As pairs of students shared their solutions and their thought processes, the intern was able to highlight and make real to them the opportunity costs of their decisions. Every so often, the intern would ask, “Would you consider your opportunity cost a want or a need?” As students built the vocabulary into their plan, it became evident that they grew more confident in their choices. The intern’s opinion was left out of the discussion, which left the students in full control. Students were able to respectfully disagree with any of the opportunity costs stated so long as they provided a reason for its use or effectiveness.
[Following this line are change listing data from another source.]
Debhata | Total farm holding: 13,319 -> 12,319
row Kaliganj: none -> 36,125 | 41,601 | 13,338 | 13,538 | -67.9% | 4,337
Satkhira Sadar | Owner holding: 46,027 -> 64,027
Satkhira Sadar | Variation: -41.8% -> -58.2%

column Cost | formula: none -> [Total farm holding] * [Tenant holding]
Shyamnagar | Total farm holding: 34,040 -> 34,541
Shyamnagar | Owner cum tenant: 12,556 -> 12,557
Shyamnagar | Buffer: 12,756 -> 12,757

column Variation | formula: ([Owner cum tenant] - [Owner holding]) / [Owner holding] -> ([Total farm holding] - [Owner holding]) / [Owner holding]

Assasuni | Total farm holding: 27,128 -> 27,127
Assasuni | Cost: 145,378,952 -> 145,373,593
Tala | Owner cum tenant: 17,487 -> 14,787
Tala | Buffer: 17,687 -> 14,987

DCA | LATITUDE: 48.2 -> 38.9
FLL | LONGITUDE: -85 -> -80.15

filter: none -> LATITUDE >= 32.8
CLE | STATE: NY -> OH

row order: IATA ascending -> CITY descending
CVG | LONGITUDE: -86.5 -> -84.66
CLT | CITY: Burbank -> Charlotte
With the task, I felt like they truly saw math in action.
For young students it may be hard to showcase economics in the world around them considering that they lack the responsibilities of adulthood and rarely deal with financial tasks, but they were eager to role play and take on the “responsibility” of adhering to a budget and making tough decisions. Without the mathematical modeling task, they may have only learned what opportunity cost is rather than the effects it has and how it relates to their lives.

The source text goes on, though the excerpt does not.